| Problem details |
Although the records contain pictures, repeat only the text of every line exactly.

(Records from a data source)
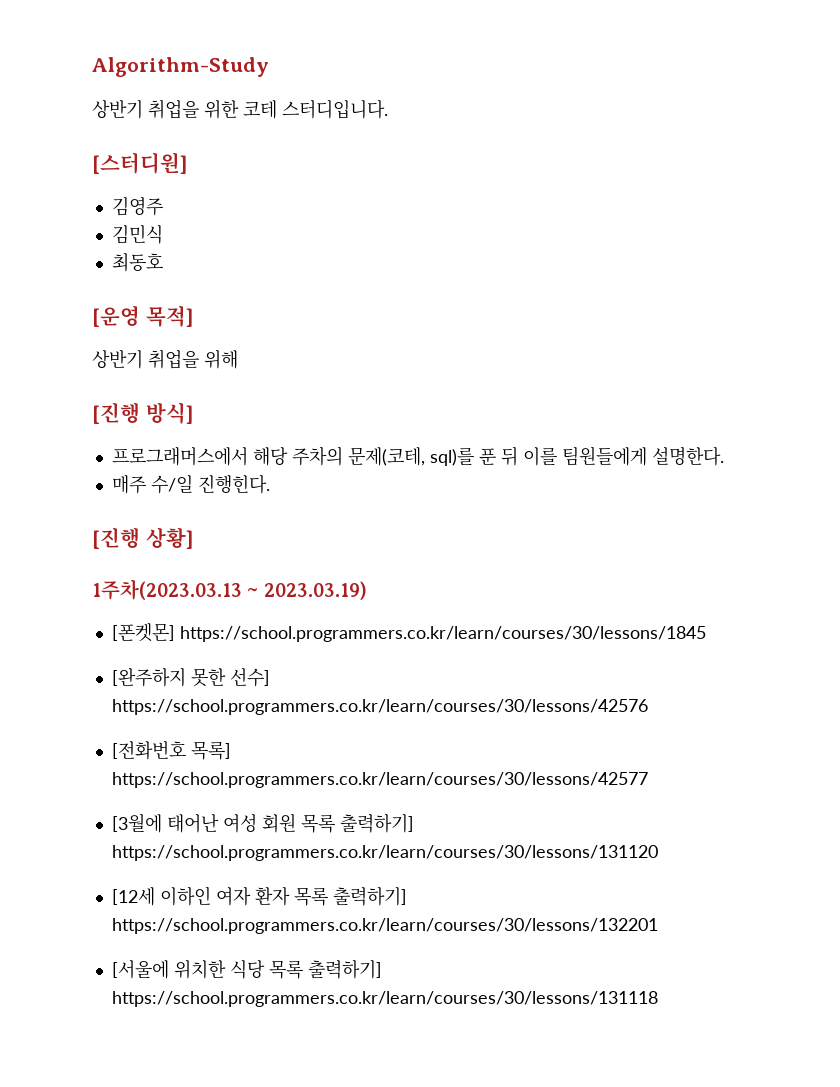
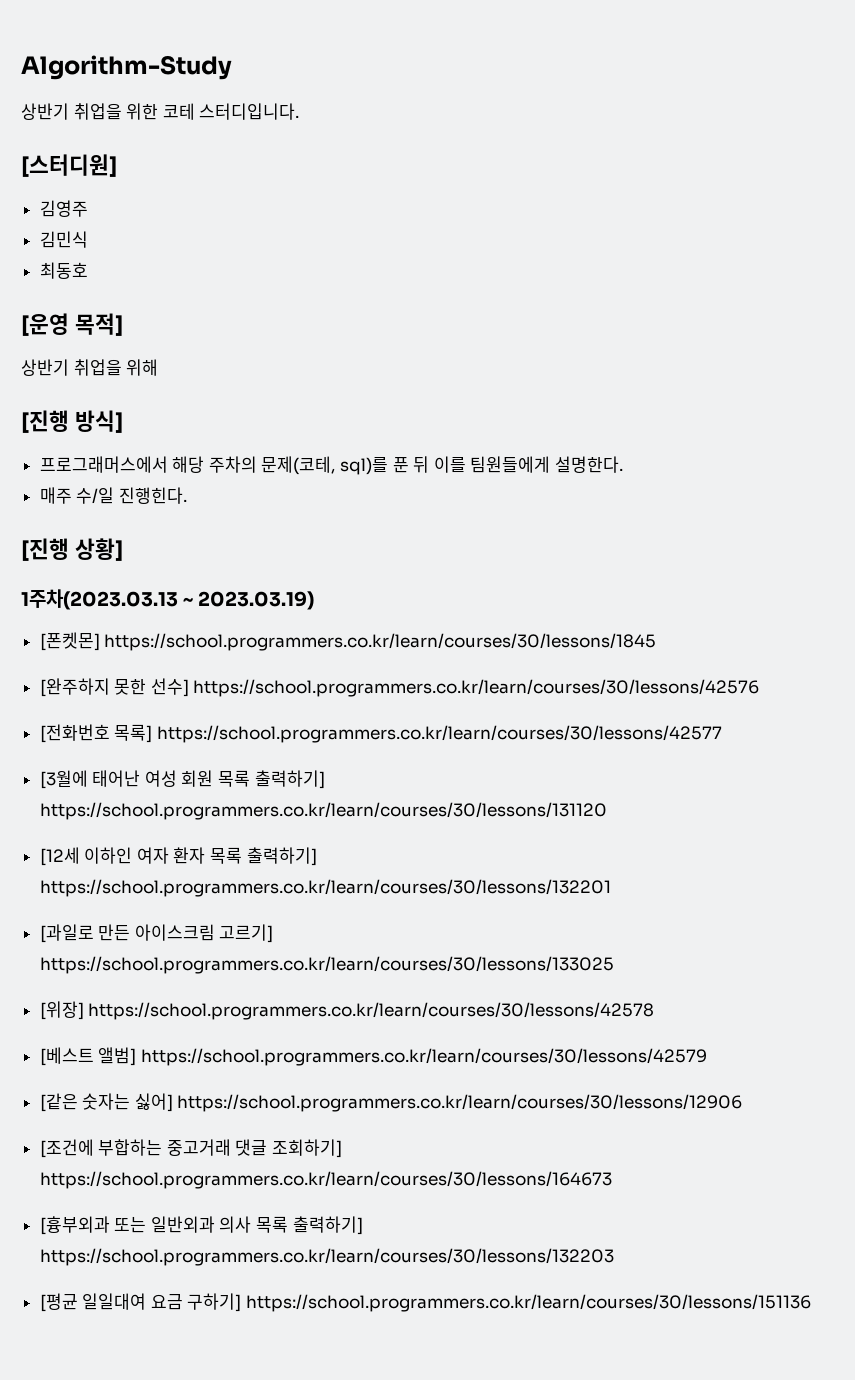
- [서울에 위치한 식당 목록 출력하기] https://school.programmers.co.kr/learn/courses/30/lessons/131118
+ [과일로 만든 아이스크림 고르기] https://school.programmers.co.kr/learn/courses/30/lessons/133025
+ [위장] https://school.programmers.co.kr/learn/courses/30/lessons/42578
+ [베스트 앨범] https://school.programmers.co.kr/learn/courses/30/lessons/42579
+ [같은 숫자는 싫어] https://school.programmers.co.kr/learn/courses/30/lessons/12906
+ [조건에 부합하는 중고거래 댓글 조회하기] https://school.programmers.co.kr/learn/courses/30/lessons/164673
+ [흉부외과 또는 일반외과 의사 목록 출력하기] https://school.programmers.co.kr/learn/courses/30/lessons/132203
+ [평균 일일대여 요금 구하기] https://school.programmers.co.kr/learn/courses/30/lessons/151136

| Solution for this problem |
- [서울에 위치한 식당 목록 출력하기] https://school.programmers.co.kr/learn/courses/30/lessons/131118
+ [과일로 만든 아이스크림 고르기] https://school.programmers.co.kr/learn/courses/30/lessons/133025
+ [위장] https://school.programmers.co.kr/learn/courses/30/lessons/42578
+ [베스트 앨범] https://school.programmers.co.kr/learn/courses/30/lessons/42579
+ [같은 숫자는 싫어] https://school.programmers.co.kr/learn/courses/30/lessons/12906
+ [조건에 부합하는 중고거래 댓글 조회하기] https://school.programmers.co.kr/learn/courses/30/lessons/164673
+ [흉부외과 또는 일반외과 의사 목록 출력하기] https://school.programmers.co.kr/learn/courses/30/lessons/132203
+ [평균 일일대여 요금 구하기] https://school.programmers.co.kr/learn/courses/30/lessons/151136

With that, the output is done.